Read through the records below and copy each line that uses the word "progress".

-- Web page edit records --
________________________

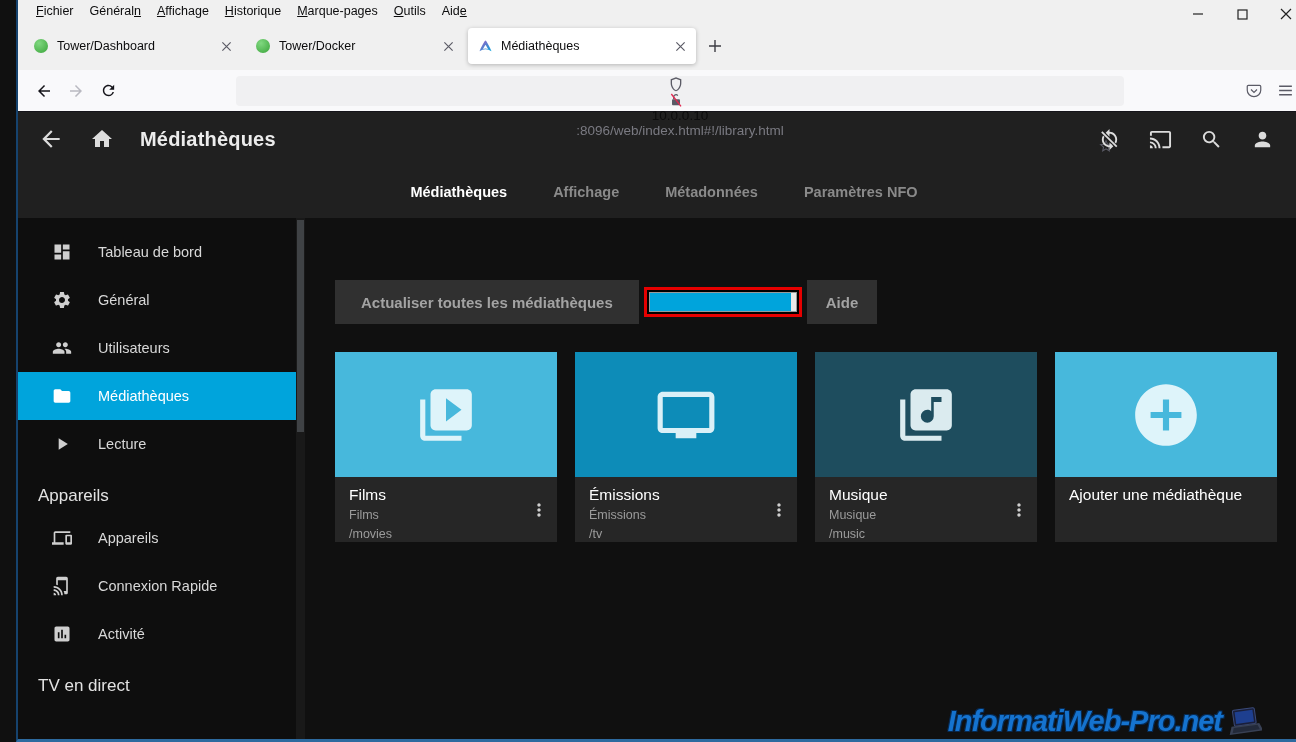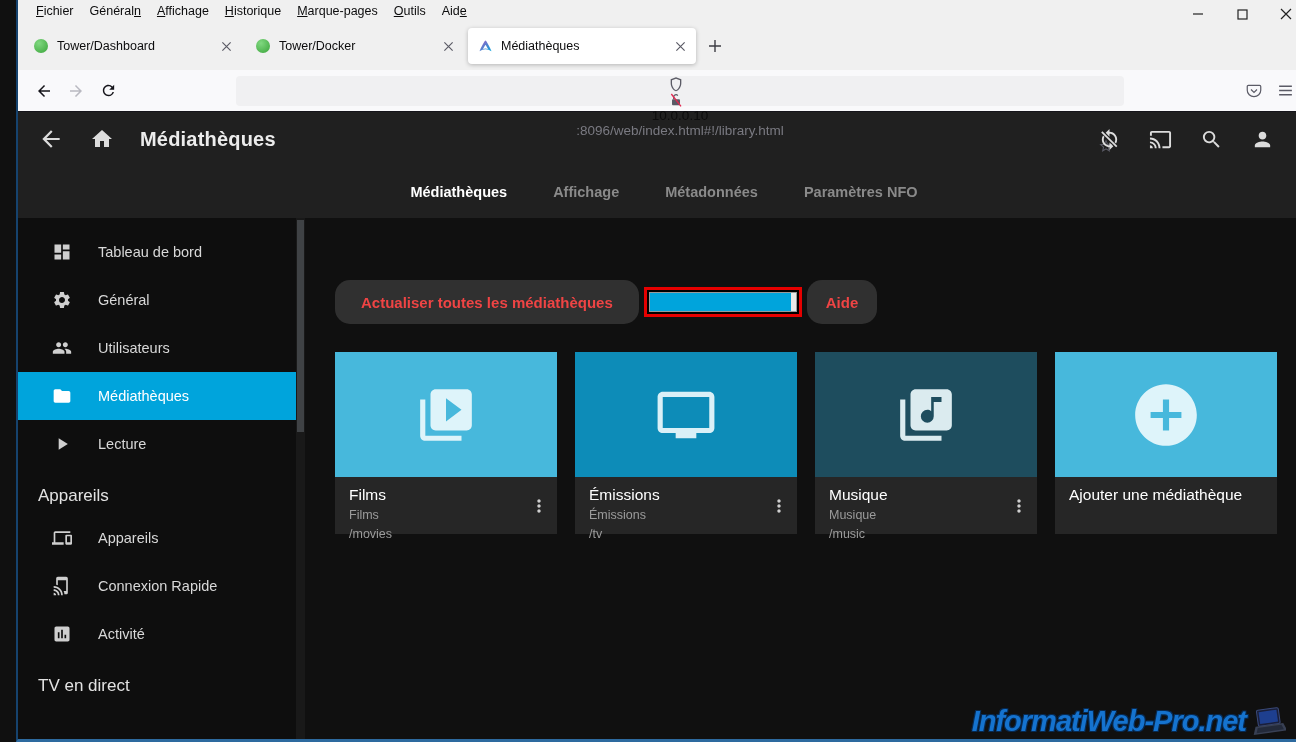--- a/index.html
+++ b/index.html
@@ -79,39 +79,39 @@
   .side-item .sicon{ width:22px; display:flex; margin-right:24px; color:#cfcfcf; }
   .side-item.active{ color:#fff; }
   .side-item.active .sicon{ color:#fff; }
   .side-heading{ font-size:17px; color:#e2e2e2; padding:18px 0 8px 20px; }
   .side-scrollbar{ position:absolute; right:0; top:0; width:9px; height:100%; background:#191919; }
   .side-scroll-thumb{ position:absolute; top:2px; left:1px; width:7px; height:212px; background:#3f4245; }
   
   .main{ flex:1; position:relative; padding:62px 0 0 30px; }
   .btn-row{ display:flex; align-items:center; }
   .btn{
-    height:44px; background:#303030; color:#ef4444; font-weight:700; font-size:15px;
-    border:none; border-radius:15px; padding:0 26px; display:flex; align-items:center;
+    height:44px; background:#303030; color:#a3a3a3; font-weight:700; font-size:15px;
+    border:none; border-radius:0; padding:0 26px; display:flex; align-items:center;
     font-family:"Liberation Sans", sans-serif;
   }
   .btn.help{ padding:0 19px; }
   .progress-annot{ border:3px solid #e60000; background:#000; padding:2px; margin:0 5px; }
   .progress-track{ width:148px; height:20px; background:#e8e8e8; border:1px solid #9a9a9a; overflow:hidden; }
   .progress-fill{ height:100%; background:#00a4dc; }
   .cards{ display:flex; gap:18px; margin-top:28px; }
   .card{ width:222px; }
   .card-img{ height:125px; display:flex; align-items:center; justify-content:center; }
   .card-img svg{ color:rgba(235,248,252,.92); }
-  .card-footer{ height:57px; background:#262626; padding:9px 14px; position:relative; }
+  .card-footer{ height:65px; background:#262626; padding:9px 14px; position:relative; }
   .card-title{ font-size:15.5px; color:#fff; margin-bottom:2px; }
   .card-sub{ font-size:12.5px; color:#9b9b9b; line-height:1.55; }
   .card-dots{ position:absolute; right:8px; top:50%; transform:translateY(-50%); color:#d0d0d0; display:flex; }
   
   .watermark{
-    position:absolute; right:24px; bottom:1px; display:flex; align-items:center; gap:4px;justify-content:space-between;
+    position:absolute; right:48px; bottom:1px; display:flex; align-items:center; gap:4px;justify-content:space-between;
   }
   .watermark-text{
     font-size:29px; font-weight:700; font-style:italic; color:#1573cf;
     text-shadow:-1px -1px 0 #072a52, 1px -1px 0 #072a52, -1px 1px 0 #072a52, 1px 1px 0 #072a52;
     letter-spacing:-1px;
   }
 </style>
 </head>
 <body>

________________________

-- SOLUTION TO THE EXERCISE --
   .progress-annot{ border:3px solid #e60000; background:#000; padding:2px; margin:0 5px; }
   .progress-track{ width:148px; height:20px; background:#e8e8e8; border:1px solid #9a9a9a; overflow:hidden; }
   .progress-fill{ height:100%; background:#00a4dc; }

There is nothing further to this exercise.